SQL window functions perform calculations across a set of table rows that are related to the current row. Unlike aggregate functions, window functions do not group rows into a single output row; instead, they return a single value for each row in the result set, allowing you to see both individual rows and aggregated or ranked values simultaneously.
What Are Window Functions?
Window functions operate on a 'window' of rows defined by the OVER() clause. This window is a set of rows related to the current row, and the function calculates a value for each row within its window. The key distinction from regular aggregate functions (like SUM, AVG, COUNT) is that window functions do not collapse the rows being aggregated; they return a result for each individual row.

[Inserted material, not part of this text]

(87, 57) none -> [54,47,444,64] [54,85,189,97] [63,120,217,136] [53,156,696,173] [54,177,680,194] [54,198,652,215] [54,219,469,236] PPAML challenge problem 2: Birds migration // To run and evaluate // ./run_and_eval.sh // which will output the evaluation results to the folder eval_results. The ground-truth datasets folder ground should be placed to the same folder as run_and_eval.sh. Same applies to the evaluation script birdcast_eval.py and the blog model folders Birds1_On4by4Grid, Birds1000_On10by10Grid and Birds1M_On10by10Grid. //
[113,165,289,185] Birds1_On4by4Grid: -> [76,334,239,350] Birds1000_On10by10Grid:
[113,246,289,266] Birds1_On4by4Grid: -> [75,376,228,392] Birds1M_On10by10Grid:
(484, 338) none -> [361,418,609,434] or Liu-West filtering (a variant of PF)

Components of the OVER() Clause
The OVER() clause is fundamental to defining the window on which the function operates. It consists of optional components:
PARTITION BY Clause
Divides the query result set into partitions (groups) to which the window function is applied independently. If omitted, the entire result set is treated as a single partition.
ORDER BY Clause
Specifies the logical order of rows within each partition. This is crucial for functions that depend on order, like RANK(), ROW_NUMBER(), LAG(), and LEAD().
Window Frame
Further refines the set of rows within a partition that are considered for the current row's calculation. This is defined using clauses like ROWS or RANGE, often with PRECEDING, FOLLOWING, or BETWEEN. For example, ROWS BETWEEN 2 PRECEDING AND CURRENT ROW.
Common Window Functions
- Ranking Functions: ROW_NUMBER(), RANK(), DENSE_RANK(), NTILE(n)

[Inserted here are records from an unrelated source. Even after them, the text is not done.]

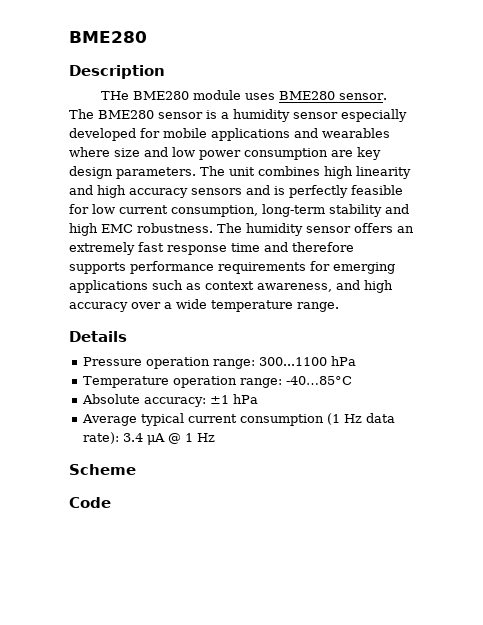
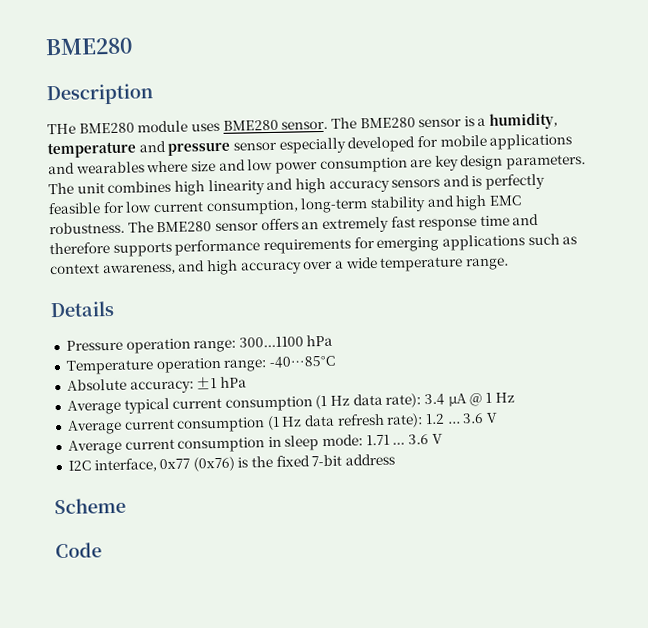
[233,109,290,122] humidity -> [489,112,559,130] [47,140,231,159] humidity, temperature and pressure
[246,223,303,236] humidity -> [156,221,213,233] BME280
(216, 437) none -> [66,412,498,435] [67,433,443,455] [67,453,396,473] // Average current consumption (1 Hz data refresh rate): 1.2 ... 3.6 V // Average current consumption in sleep mode: 1.71 ... 3.6 V // I2C interface, 0x77 (0x76) is the fixed 7-bit address

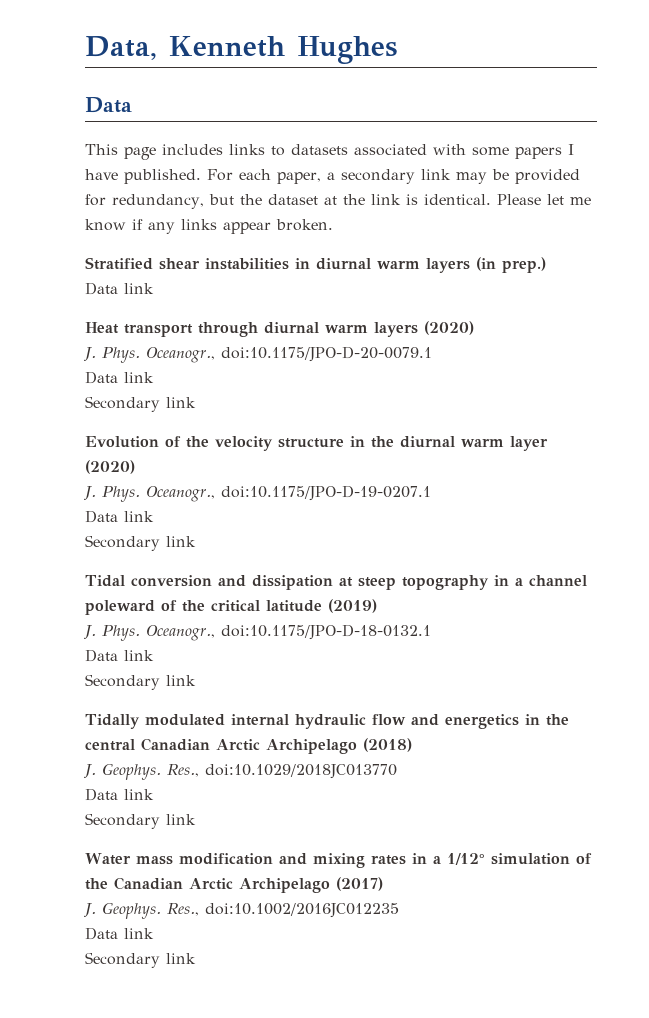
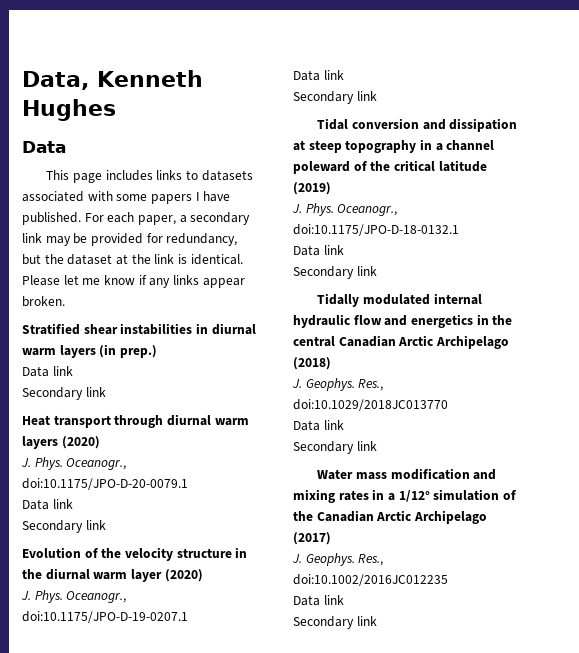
(154, 288) none -> [22,387,106,400] // Secondary link

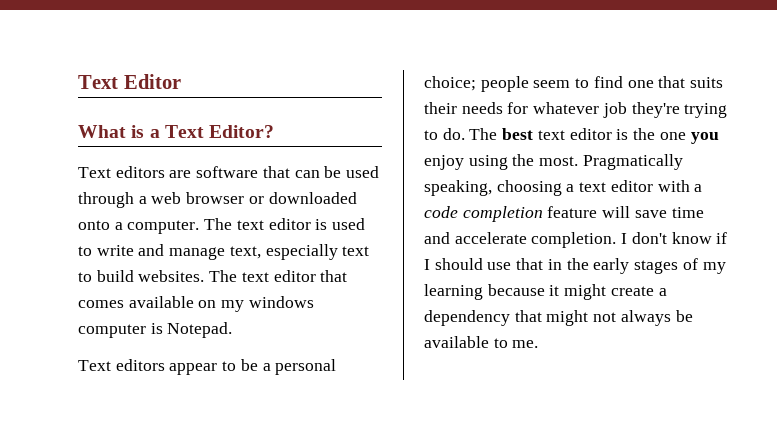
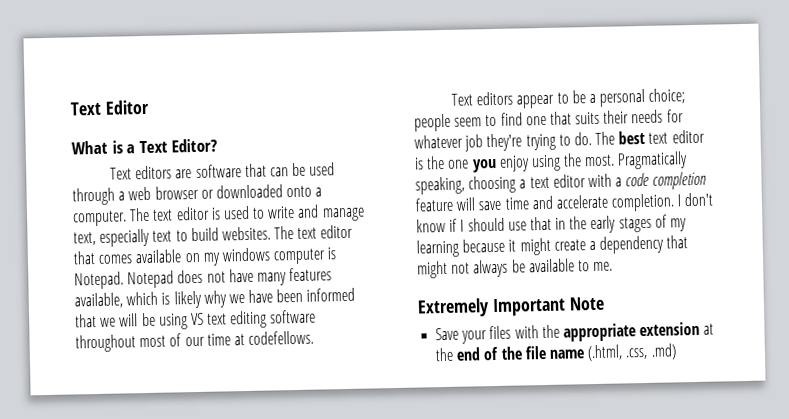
(233, 330) none -> [127,267,333,289] [74,287,356,309] [75,309,317,330] [75,330,315,353] Notepad does not have many features available, which is likely why we have been informed that we will be using VS text editing software throughout most of our time at codefellows.
(539, 344) none -> [417,296,605,318] [435,321,715,344] [435,343,677,362] // Extremely Important Note // Save your files with the appropriate extension at the end of the file name (.html, .css, .md)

- Value Functions: LAG(), LEAD(), FIRST_VALUE(), LAST_VALUE()
- Aggregate Functions: SUM(), AVG(), COUNT(), MIN(), MAX() (when used with OVER() clause)

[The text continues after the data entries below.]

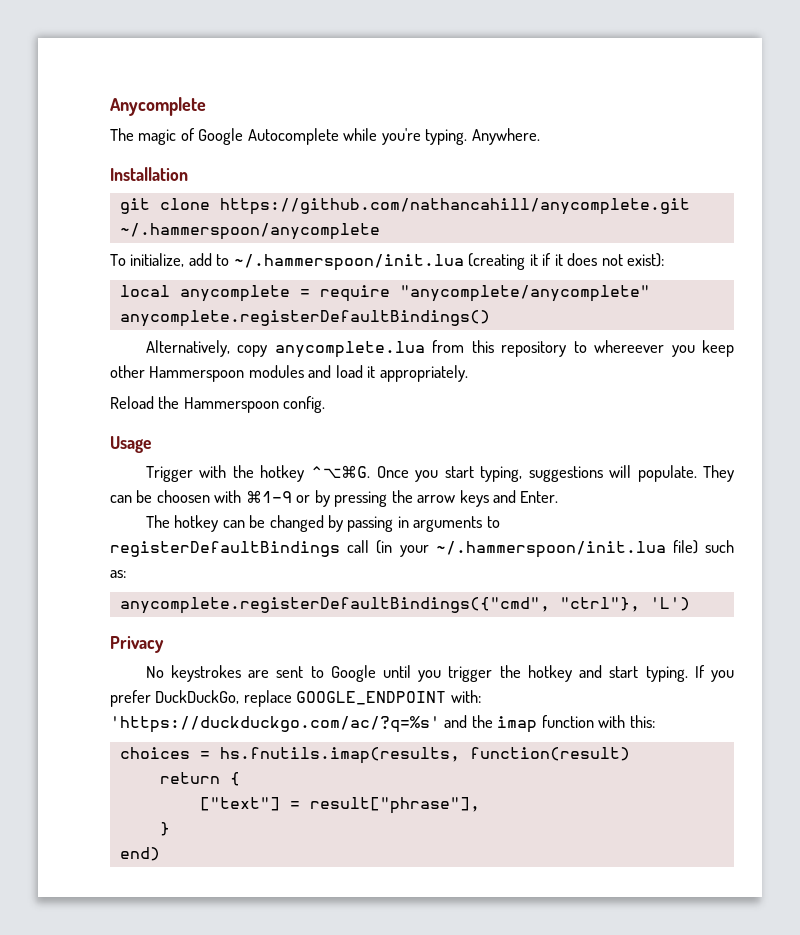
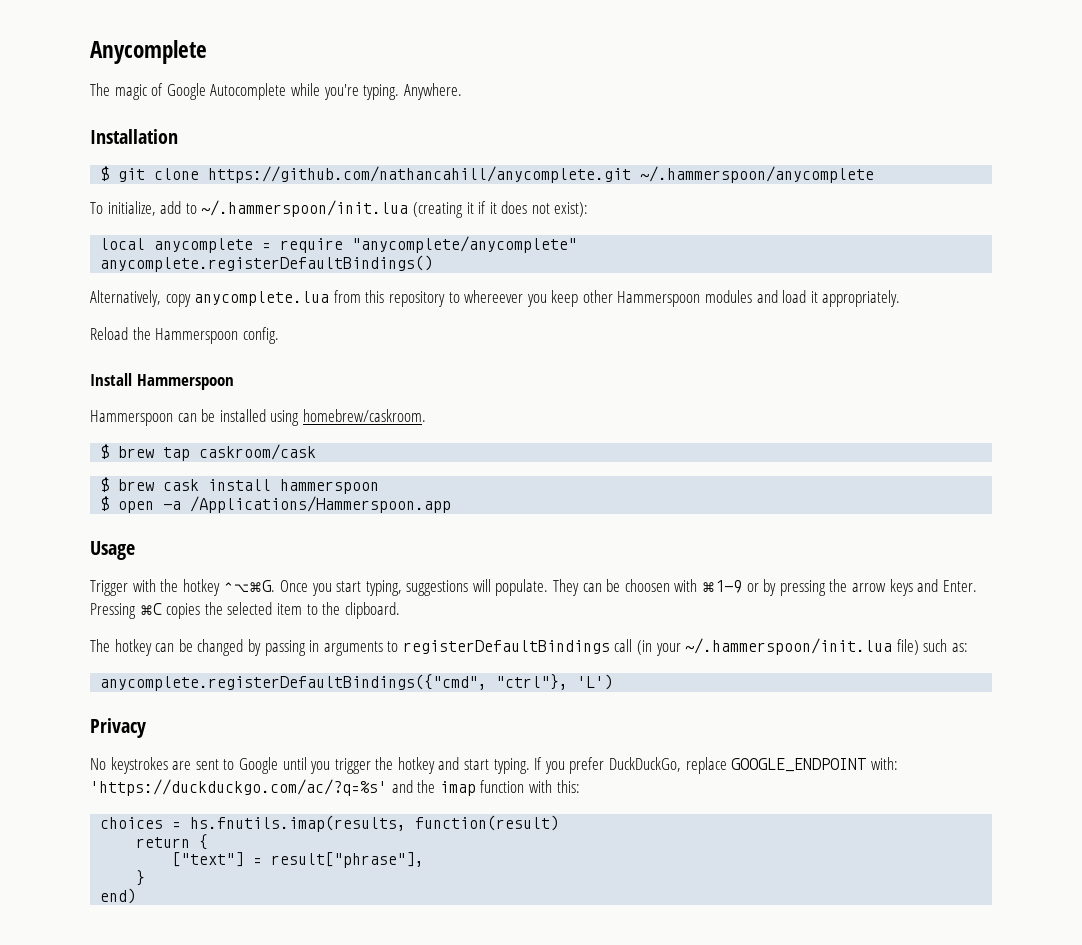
(188, 174) none -> [100,166,110,181] $
(326, 404) none -> [90,373,234,390] [90,409,426,426] [100,444,317,461] [100,477,380,494] [100,496,452,513] // Install Hammerspoon // Hammerspoon can be installed using homebrew/caskroom. // $ brew tap caskroom/cask // $ brew cask install hammerspoon // $ open -a /Applications/Hammerspoon.app
(559, 497) none -> [90,602,400,619] Pressing ⌘C copies the selected item to the clipboard.

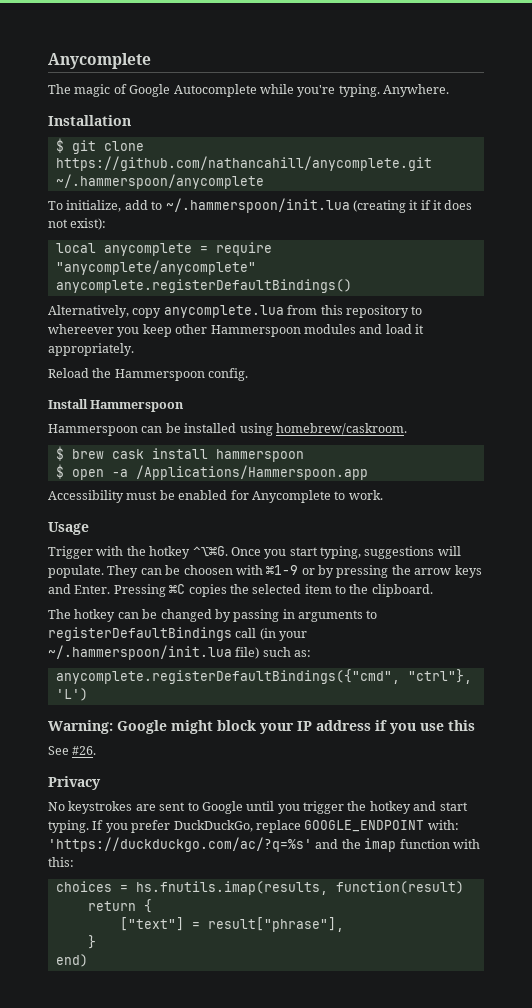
[100,444,317,461] // $ brew tap caskroom/cask -> (407, 429) none
(452, 504) none -> [48,490,383,503] // Accessibility must be enabled for Anycomplete to work.
(614, 682) none -> [48,720,475,734] [48,746,97,755] // Warning: Google might block your IP address if you use this // See #26.

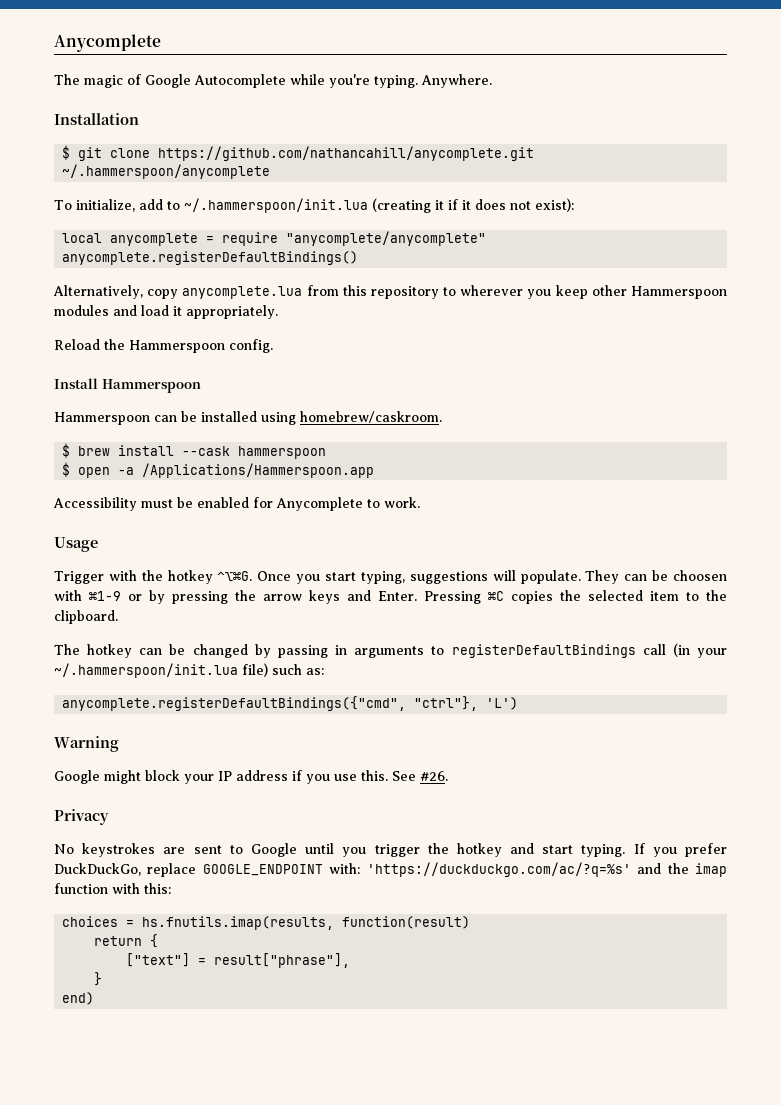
[48,324,114,334] whereever -> [460,285,524,296] wherever
[111,448,208,459] cask install -> [118,445,231,456] install --cask
[48,720,113,734] Warning: -> [54,736,119,752] Warning //
[448,720,475,731] this // -> [361,770,388,781] this.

Example: Ranking Products by Sales within Categories
Consider a table of products with their categories and sales figures. We want to rank products by sales within each category.
SELECT
product_name,
category,
sales,
RANK() OVER (PARTITION BY category ORDER BY sales DESC) AS rank_within_category
FROM
products;
In this example, PARTITION BY category divides the products into separate groups for each category. ORDER BY sales DESC ranks products from highest to lowest sales within their respective categories. The RANK() function then assigns a rank to each product, with ties receiving the same rank and subsequent ranks skipping numbers.
Benefits of Using Window Functions
- Simplifies complex analytical queries, often replacing self-joins or correlated subqueries.
- Enables calculations like running totals, moving averages, and multi-row comparisons.
- Improves readability and maintainability of SQL code.
- Can offer performance advantages for certain types of computations.